### Action item
In your transcription, keep every record exact and leave out the pictures.

Image comparison data
------
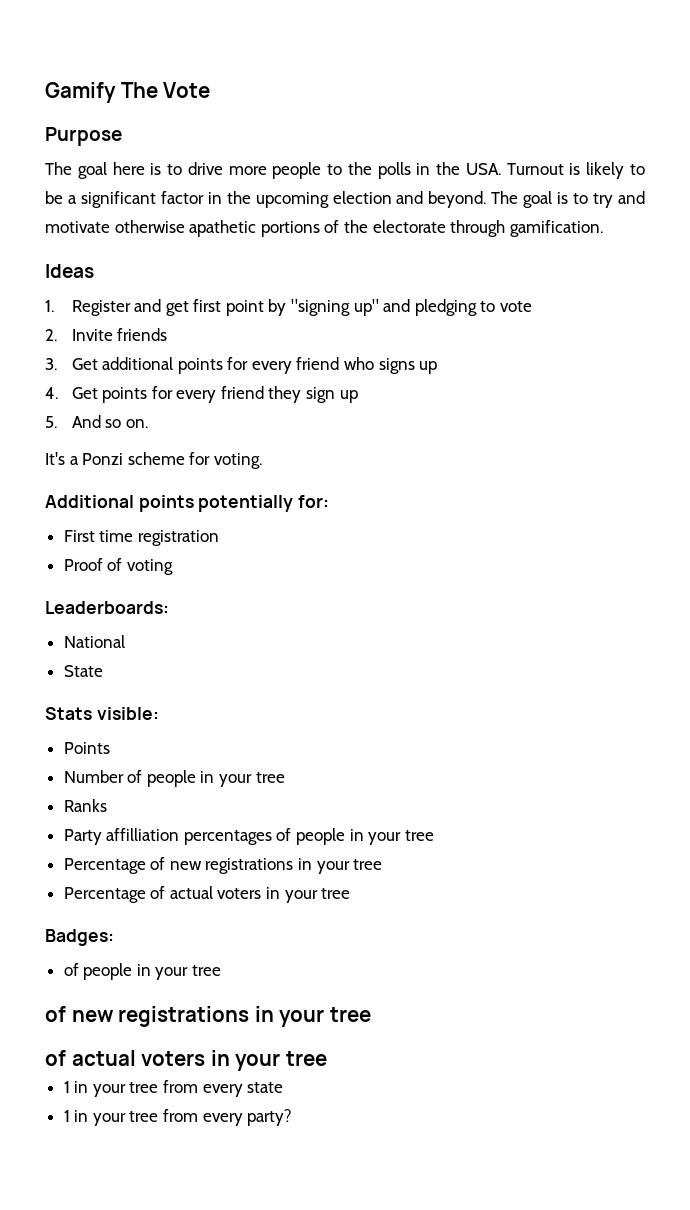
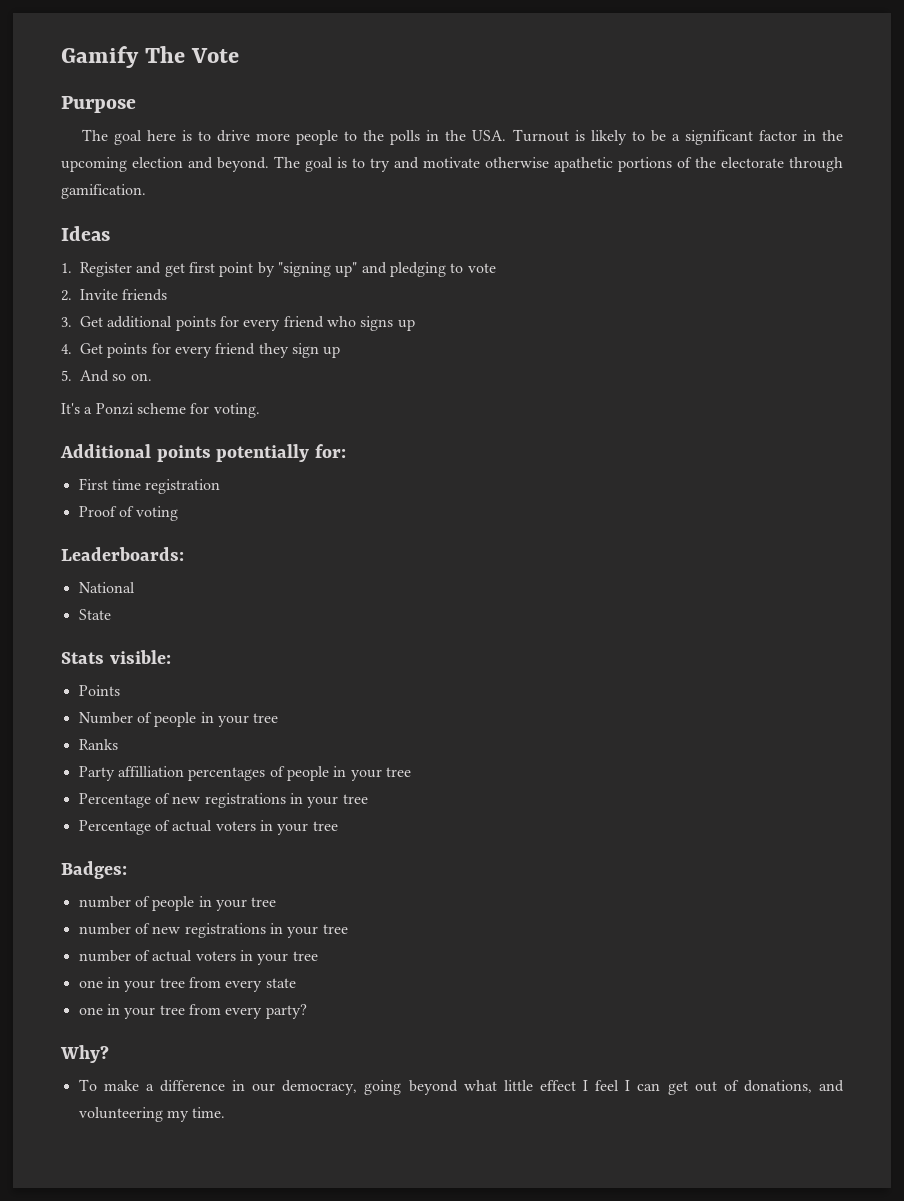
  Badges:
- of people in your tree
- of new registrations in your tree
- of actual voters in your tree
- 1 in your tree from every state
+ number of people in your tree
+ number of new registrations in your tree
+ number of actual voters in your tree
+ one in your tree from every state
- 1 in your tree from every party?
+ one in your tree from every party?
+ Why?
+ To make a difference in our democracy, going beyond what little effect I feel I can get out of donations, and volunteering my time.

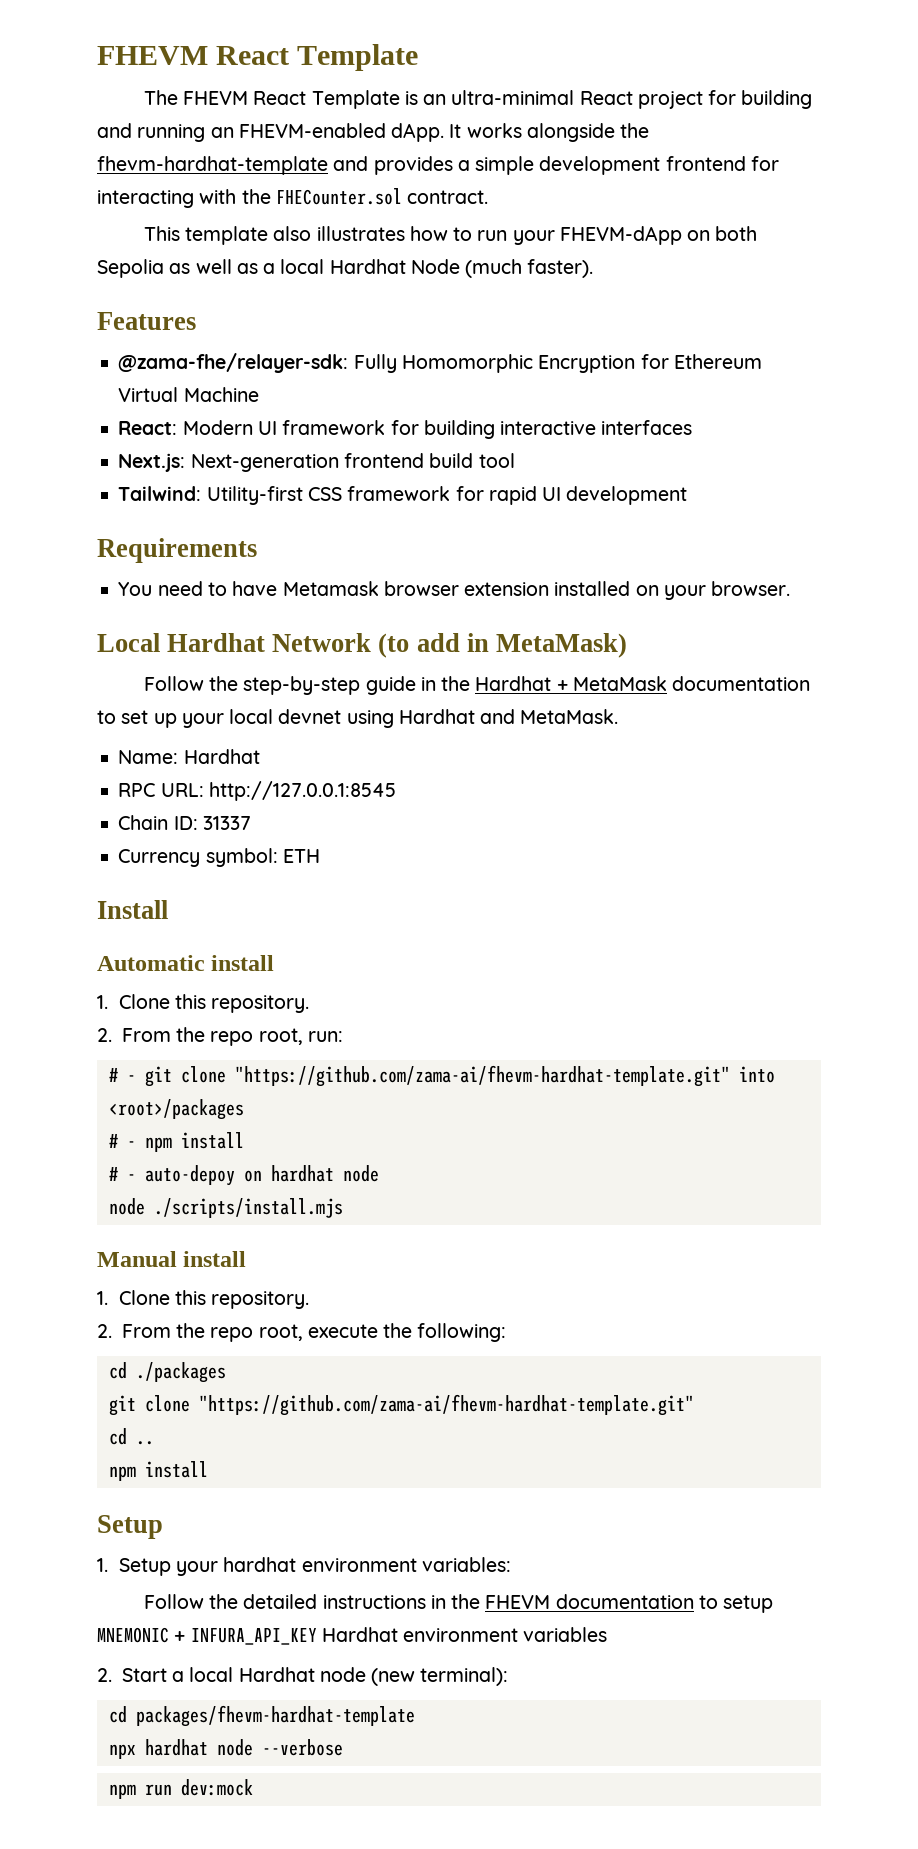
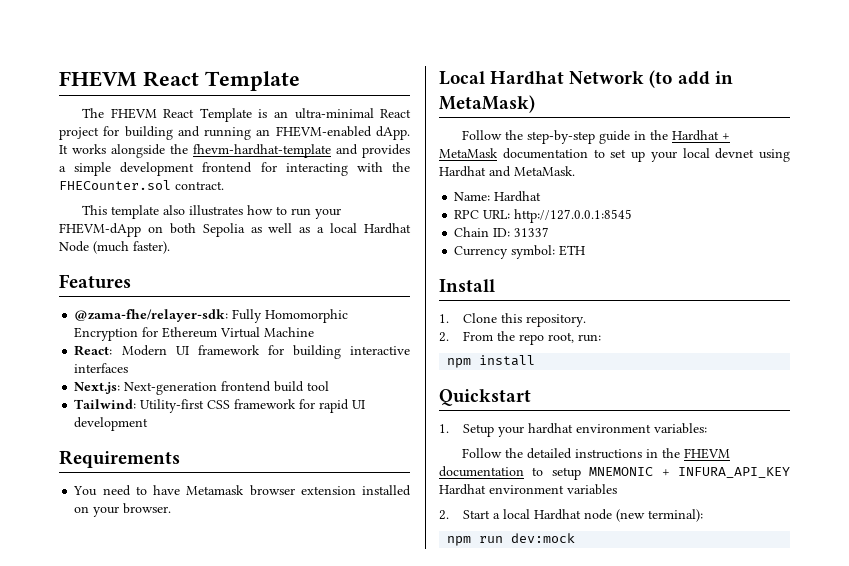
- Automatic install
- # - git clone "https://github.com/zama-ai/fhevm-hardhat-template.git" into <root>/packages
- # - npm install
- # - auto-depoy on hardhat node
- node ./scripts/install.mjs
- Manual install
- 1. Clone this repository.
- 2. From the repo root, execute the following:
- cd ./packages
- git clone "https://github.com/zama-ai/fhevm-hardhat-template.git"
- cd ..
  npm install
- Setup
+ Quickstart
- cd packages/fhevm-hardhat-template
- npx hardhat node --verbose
------
### Task response
  Badges:
- of people in your tree
- of new registrations in your tree
- of actual voters in your tree
- 1 in your tree from every state
+ number of people in your tree
+ number of new registrations in your tree
+ number of actual voters in your tree
+ one in your tree from every state
- 1 in your tree from every party?
+ one in your tree from every party?
+ Why?
+ To make a difference in our democracy, going beyond what little effect I feel I can get out of donations, and volunteering my time.

- Automatic install
- # - git clone "https://github.com/zama-ai/fhevm-hardhat-template.git" into <root>/packages
- # - npm install
- # - auto-depoy on hardhat node
- node ./scripts/install.mjs
- Manual install
- 1. Clone this repository.
- 2. From the repo root, execute the following:
- cd ./packages
- git clone "https://github.com/zama-ai/fhevm-hardhat-template.git"
- cd ..
  npm install
- Setup
+ Quickstart
- cd packages/fhevm-hardhat-template
- npx hardhat node --verbose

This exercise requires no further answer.